Share and learn in the Docker community.

Docker firewall rules how to change or disable


(Gzcwnk) #1

I am on debian 8 and I moved the server from an old subnet to a new subnet IP. Problem is when docker starts its injecting iptables rules that assume the old subnet IP. I have struggled for some hours now and cant find where docker is holding this info and googling shows me in-correct or obsolete “help docs”

So I am stuck, where does docker hold the rules so I can fix them? and / or worst case how do I stop docker writing rules? I tried telling docker via systemd but this didnt work,

(https://blog.daknob.net/debian-firewall-docker/)


(Kar1) #2

Hi,

I had more or less the same issue and here is how I fixed it (ob Ubuntu, but I assume it will be the same on Debian).
I added to the docker daemon the following options (in /etc/sysconfig/docker):

OPTIONS=’–bip 10.190.33.254/24 -g /data/docker --iptables=false’
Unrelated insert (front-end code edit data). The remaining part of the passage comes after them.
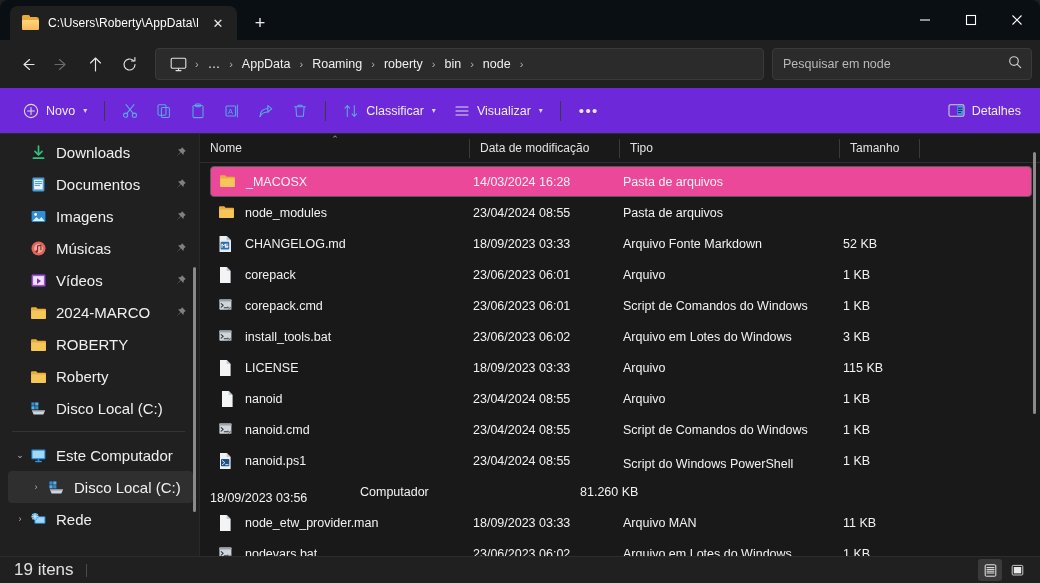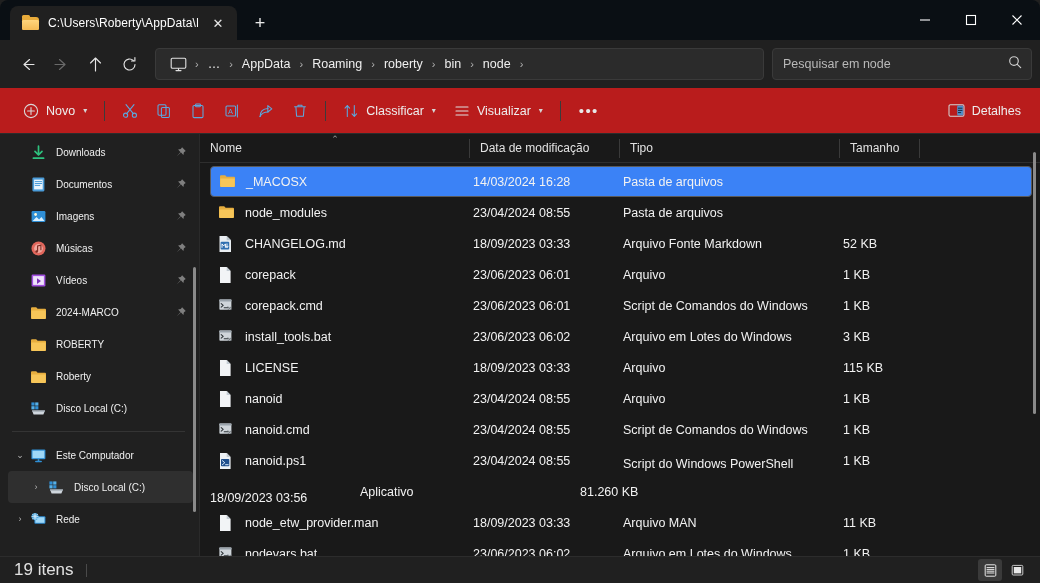--- a/index.html
+++ b/index.html
@@ -109,7 +109,7 @@
   
   .cmdbar {
     height: 46px; min-height: 46px;
-    background: #b91c1c;
+    background: #6d28d9;
     display: flex; align-items: center;
     padding: 0 10px 0 14px;
     border-bottom: 1px solid #2c2c2c;

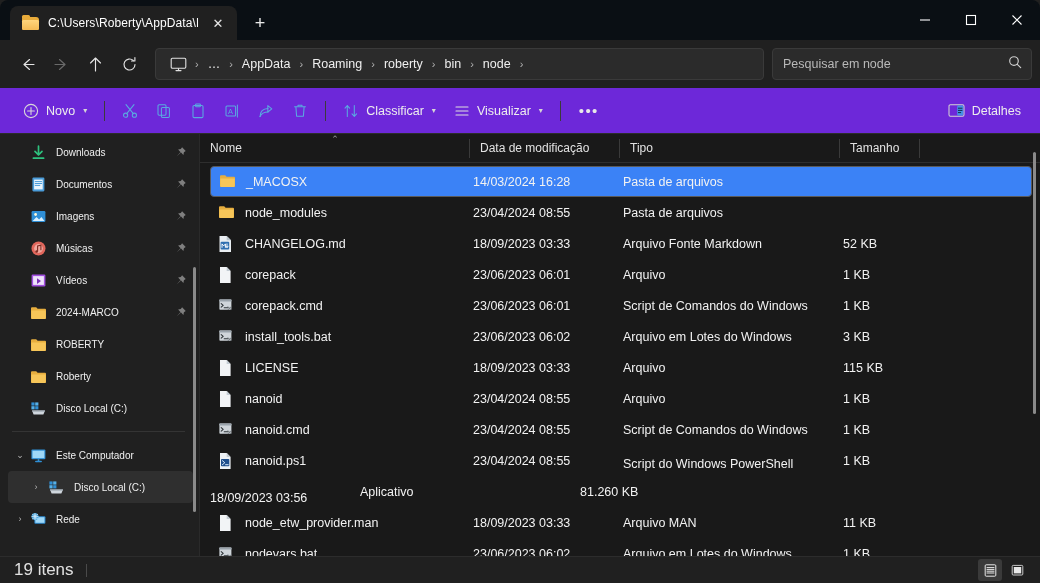--- a/index.html
+++ b/index.html
@@ -142,7 +142,7 @@
   }
   .sb-item.sel { background: #2f2f2f; }
   .sb-item.indent { padding-left: 22px; }
-  .sb-label { font-size: 10px; color: #f0f0f0; white-space: nowrap; }
+  .sb-label { font-size: 15px; color: #f0f0f0; white-space: nowrap; }
   .sb-ico { width: 17px; height: 17px; flex: 0 0 auto; display:flex; align-items:center; justify-content:center;}
   .pin {
     margin-left: auto; width: 14px; height: 14px; opacity: .62;

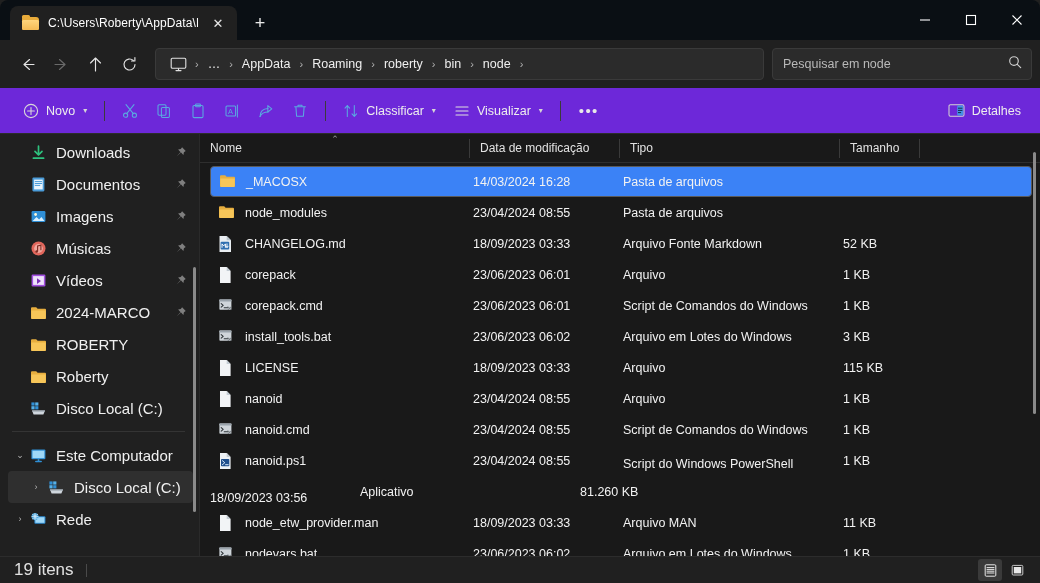--- a/index.html
+++ b/index.html
@@ -182,7 +182,7 @@
     height: 31px; display: flex; align-items: center;
     margin: 0 8px 0 10px; border-radius: 4px; position: relative;
   }
-  .row.focus { border: 1px solid #5a5a5a; background: #3b82f6; }
+  .row.focus { border: 1px solid #5a5a5a; background: #ec4899; }
   .cell { font-size: 12.5px; color: #f2f2f2; white-space: nowrap; overflow: hidden; flex: 0 0 auto; }
   .c-name { display: flex; align-items: center; gap: 10px; padding-left: 8px; }
   .c-size { text-align: left; padding-right: 12px; }

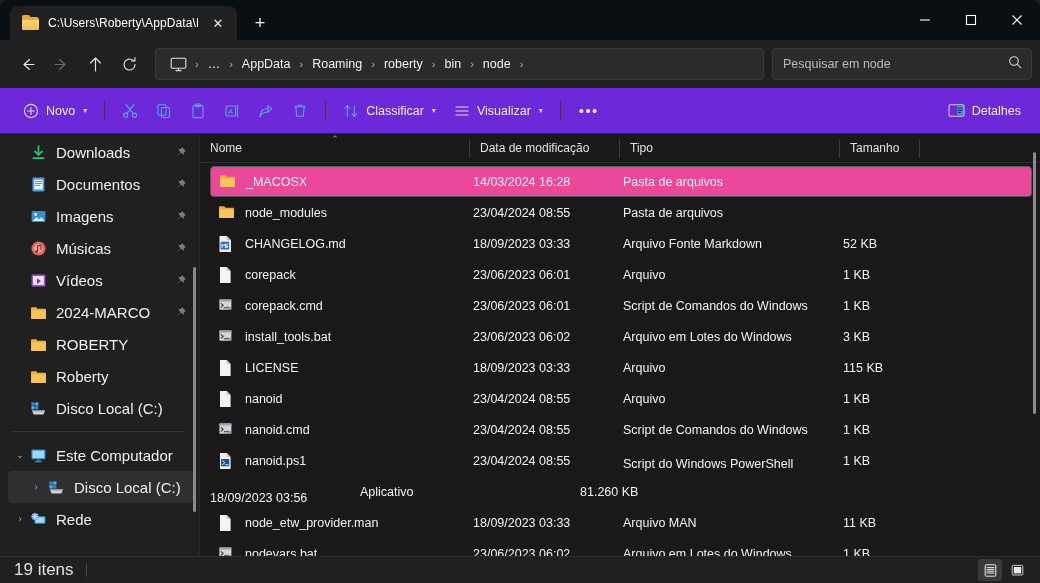--- a/index.html
+++ b/index.html
@@ -714,7 +714,7 @@
         </div>
 
         <div class="row">
-          <div class="cell c-name" style="width:263px;">
+          <div class="cell c-name" style="width:263px;text-align:right;">
             <span class="fico">
               <svg width="15" height="18" viewBox="0 0 15 18">
                   <path d="M2 1h6.7L12.6 4.9V17H2z" fill="#f2f4f6"></path>

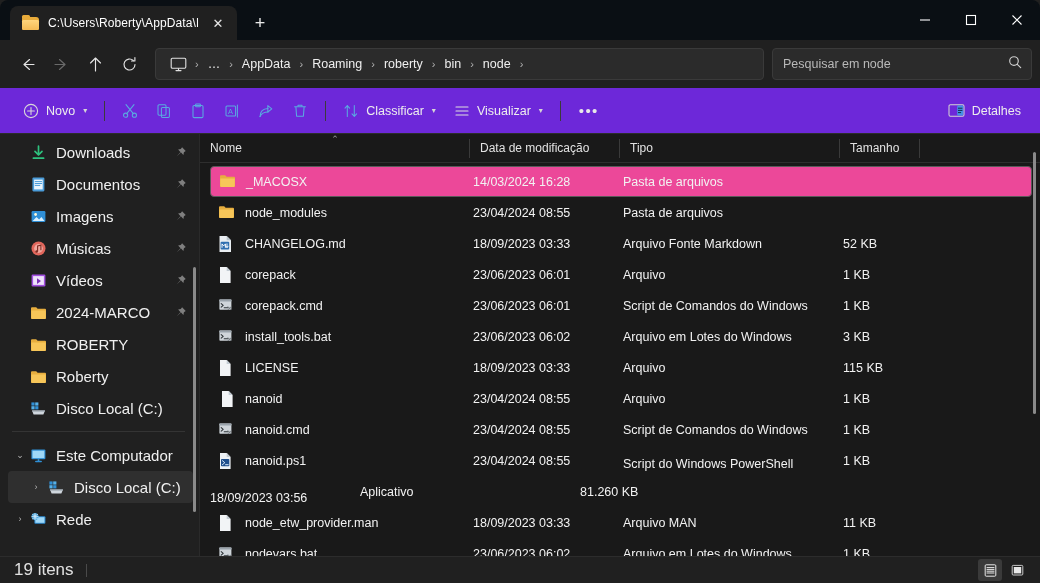--- a/index.html
+++ b/index.html
@@ -764,7 +764,7 @@
 
         <div class="row">
           <div class="cell" style="width:150px;margin-top:12px;">18/09/2023 03:56</div>
-          <div class="cell" style="width:220px;">Aplicativo</div>
+          <div class="cell" style="width:220px;">Computador</div>
           <div class="cell c-size" style="width:80px;">81.260 KB</div>
         </div>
  • –bip sets the IP addresses and netmask for the containers
  • –iptables prevents Docker from modyfing my iptables rules

In the docker systemd unit file (/lib/systemd/system/docker.service), I added this line:

ExecStartPost=/docker_network_conf/docker_iptables.sh
(The script must be executed after the docker daemon is up)

And the script simply looks like:

iptables -F
iptables -X
iptables -t nat -F
iptables -t nat -X
iptables -t mangle -F
iptables -t mangle -X
iptables -P INPUT ACCEPT
iptables -P FORWARD ACCEPT
iptables -P OUTPUT ACCEPT

iptables -t nat -A POSTROUTING -s 10.190.33.0/24 ! -o docker0 -j SNAT --to-source [HOST_IP]
iptables -t nat -A POSTROUTING -s 10.190.33.0/24 ! -o docker0 -j MASQUERADE


Is it possible to disable nat in docker-compose?
(Kang Ouyang) #3

I have a same problem, it’s fixed after follow these steps. Thank you so much!